Additional discussion emerged about whether RCTs of homeopathy adequately take into account the complexity of individuals whose totality of signs and symptoms, rather than a named medical condition per se, is the basis of a homeopathic prescription. While we agreed this is an important facet of future research development, we accepted that the question whether clinical trials of homeopathy should place more emphasis on grouping together individuals with given characteristic signs and/or symptoms, rather than subjects with a specified medical condition, lies outside the terms of reference of the current project.
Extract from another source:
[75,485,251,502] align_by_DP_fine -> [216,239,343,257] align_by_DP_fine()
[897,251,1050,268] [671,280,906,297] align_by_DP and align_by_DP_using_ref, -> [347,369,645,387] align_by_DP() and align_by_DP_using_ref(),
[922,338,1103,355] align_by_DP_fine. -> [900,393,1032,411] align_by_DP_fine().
In judging domains IV-VI (outcome measure, sensitivity, follow-up) solely on a single 'main' outcome, we recognise that alternative outcome measures in the studies might have been selected and might have received different verdicts in our assessment of MVHT. Our approach here is consistent with the fact that a single, pre-determined, primary outcome is an important element in judging the validity of a trial. Our use of the WHO's International Classification of Functioning, Disability and Health, as became necessary for three of the six papers, has at least enabled us to make objective decisions on relative importance of health attributes within a clear hierarchical structure. For domain IV (whether the main outcome measure reflects the main effect expected of the intervention used), it is important that the consideration of 'expected main effect' also embraces the whole-person nature of the intervention and its associated outcome  - especially for homeopathy trials that involve individualised patient prescribing. Future assessments of MVHT of published trials should, where appropriate, include such 'whole-person' consideration, which might be achieved by extending the criteria by which 'main outcome measure' is selected . This initiative might, in turn, assist the planning of future homeopathy trials by sharpening researchers' focus on the relevance of the outcome measures used.
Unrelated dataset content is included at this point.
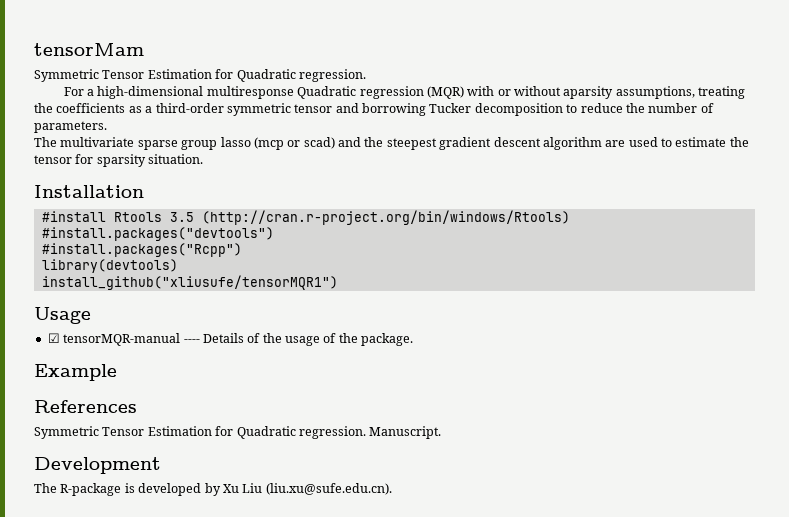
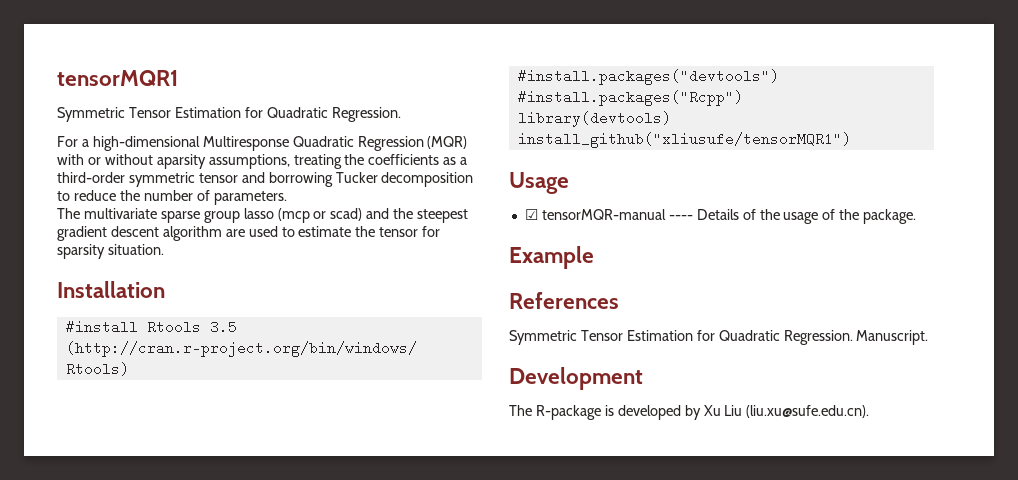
[34,43,144,56] [34,69,366,82] tensorMam // Symmetric Tensor Estimation for Quadratic regression. -> [57,70,178,86] [57,107,401,122] tensorMQR1 // Symmetric Tensor Estimation for Quadratic Regression.
[206,86,424,99] multiresponse Quadratic regression -> [202,136,424,151] Multiresponse Quadratic Regression
[298,426,366,439] regression. -> [783,330,853,345] Regression.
Together with Cochrane-style assessment of risk-of-bias regarding internal validity, the assessment of external validity using the methods of either Bornhöft  or Jonas , and the RedHot guidelines for reporting , the domains and criteria we propose for appraising MVHT can enable a complete critical appraisal of appropriate RCTs in homeopathy. For reviews aiming to assess model validity in other types of RCT (e.g. prophylaxis rather than treatment) or in addressing a different research question (e.g. "Do molecular and ultra-molecular homeopathic potencies differ in their clinical effects?"), the domains/criteria we propose here are likely to require suitable adaptation. In any event, as suggested above, some modification of the currently proposed descriptions may be necessary in the light of experience in applying them in systematic reviews. With further suitable amendment, the approach we propose would also be relevant for assessing model validity in RCTs of complex interventions more generally, including other CAM disciplines.